17 Mayıs
Melodi, dün 12.30 gibi uçaktan inmiş Edd'in ayarladığı otel odasına gelmişti. Uçakta hiç uyumamış olması sebebiyle uykusu olduğundan bavulunu sadece pijamasını almak için açmıştı. Pijamalarını giydikten sonra hızlıca yatağa girmiş açık olan televizyondan gelen kısık seslerle uykuya dalmıştı.Şimdi ise gözlerini 24 saatlik bir uykudan uyanmak için açıyordu. İlk olarak sağ elinin tersiyle gözünü ovaladıktan sonra kaldığı otel odasında gözlerini gezdirdi. Krem renkli duvarlar, lacivert mobilya ve dekorasyon ürünleri ile süslenmişti.
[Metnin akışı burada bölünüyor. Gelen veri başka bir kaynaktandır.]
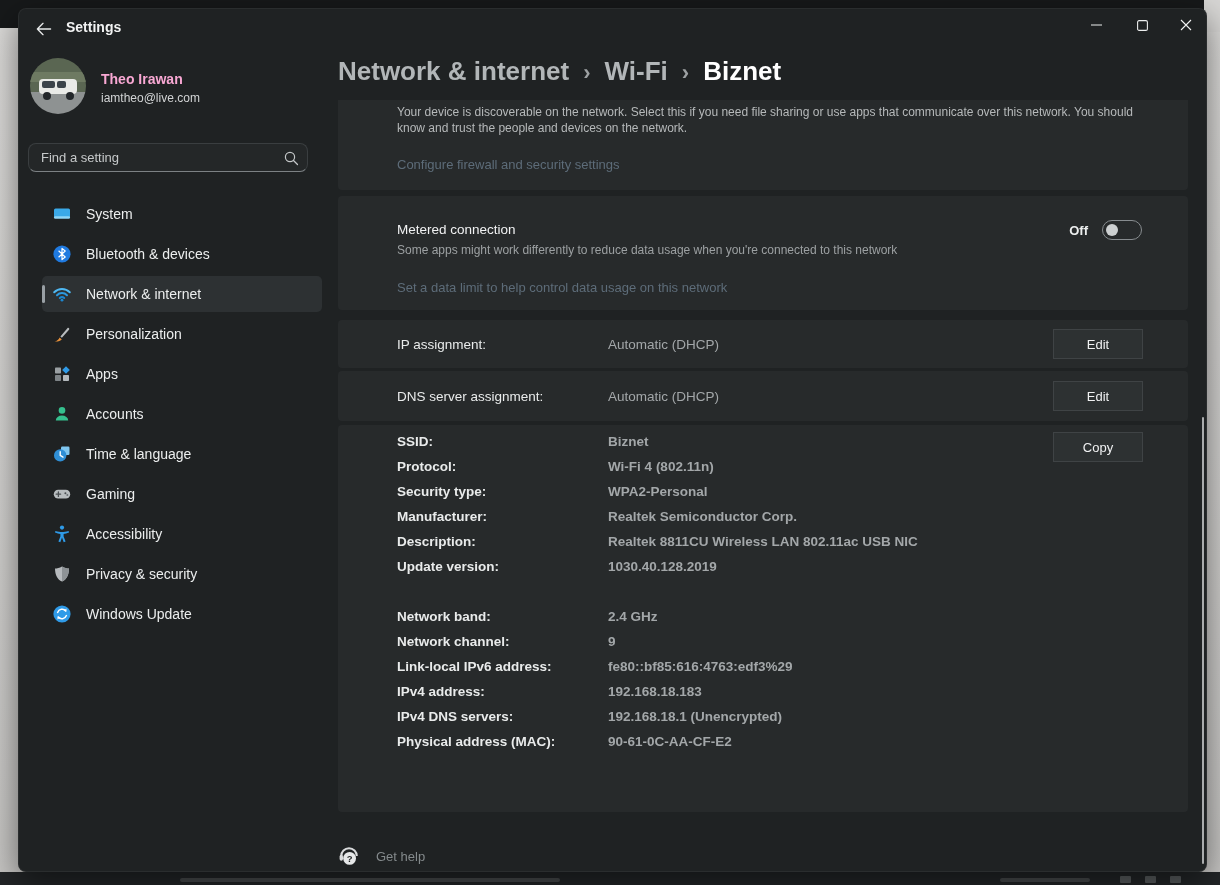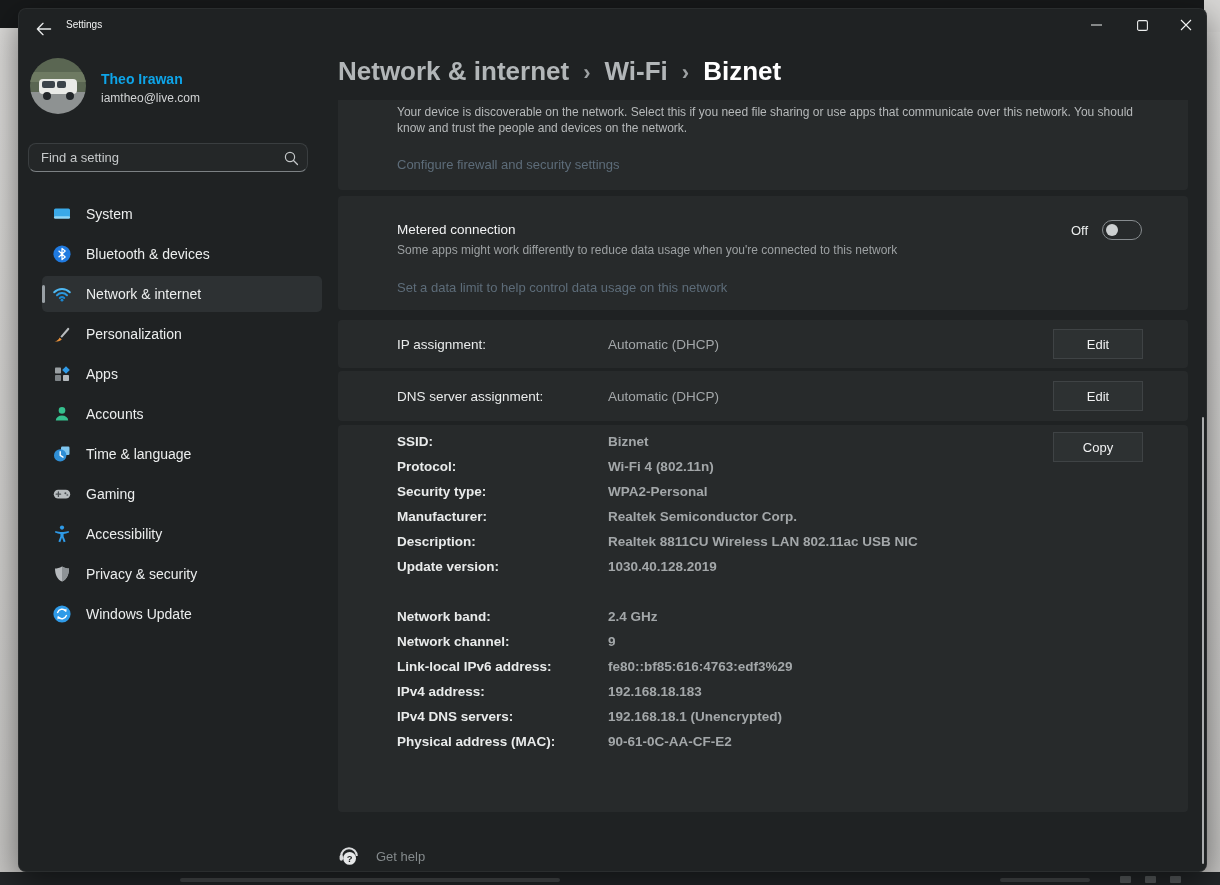"Settings" .app-title { font-size: 10px -> 14px; font-weight: normal -> bold }
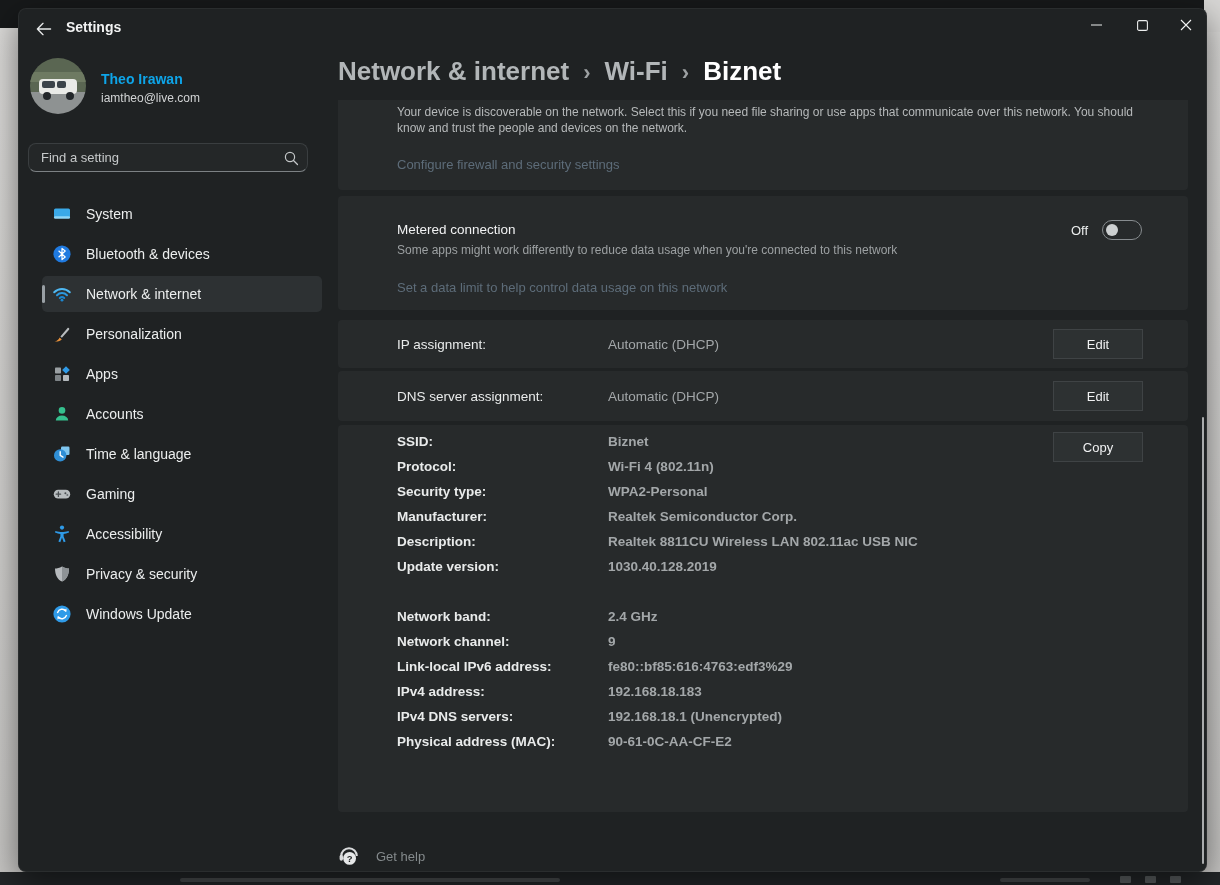"Theo Irawan" .profile-name { color: #0ea5e9 -> #f9a8d4 }
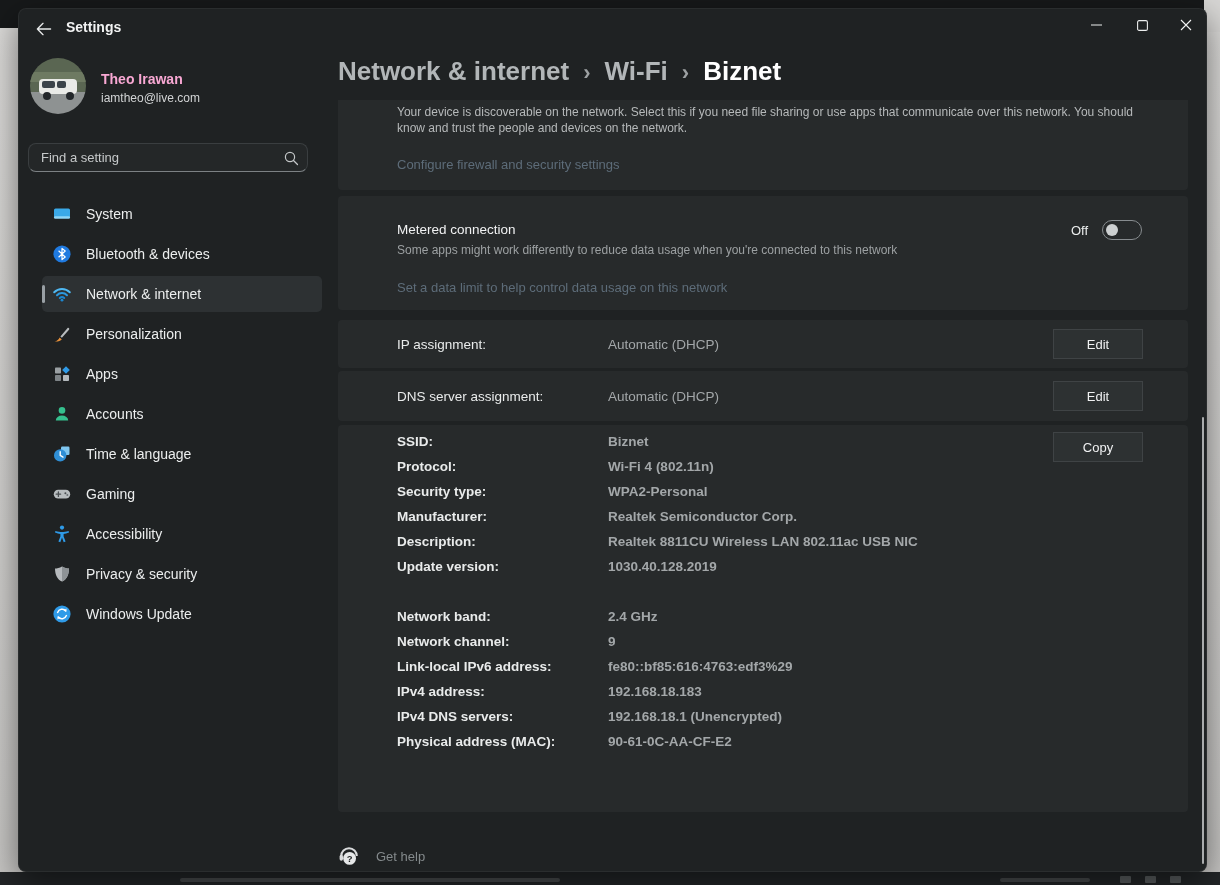"Off" .toggle-wrap { font-weight: none -> bold }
Lacivert renkteki komodinin üzerinden ters bir şekilde duran telefonunu aldı ve yandan tuşuna basarak ekranın aydınlanmasını sağladı. Bu sırada aklına hâlâ eski model bir Iphone kullandığından Mark'ın onunla dalga geçmesi gelmişti. Yüzünde bir gülümseme ile şu anda 7 tane üst modeli olan telefonuna baktı. Telefon, telefondu işte. Çalışıyor ve işini yapabiliyor olması onun için yeterliydi.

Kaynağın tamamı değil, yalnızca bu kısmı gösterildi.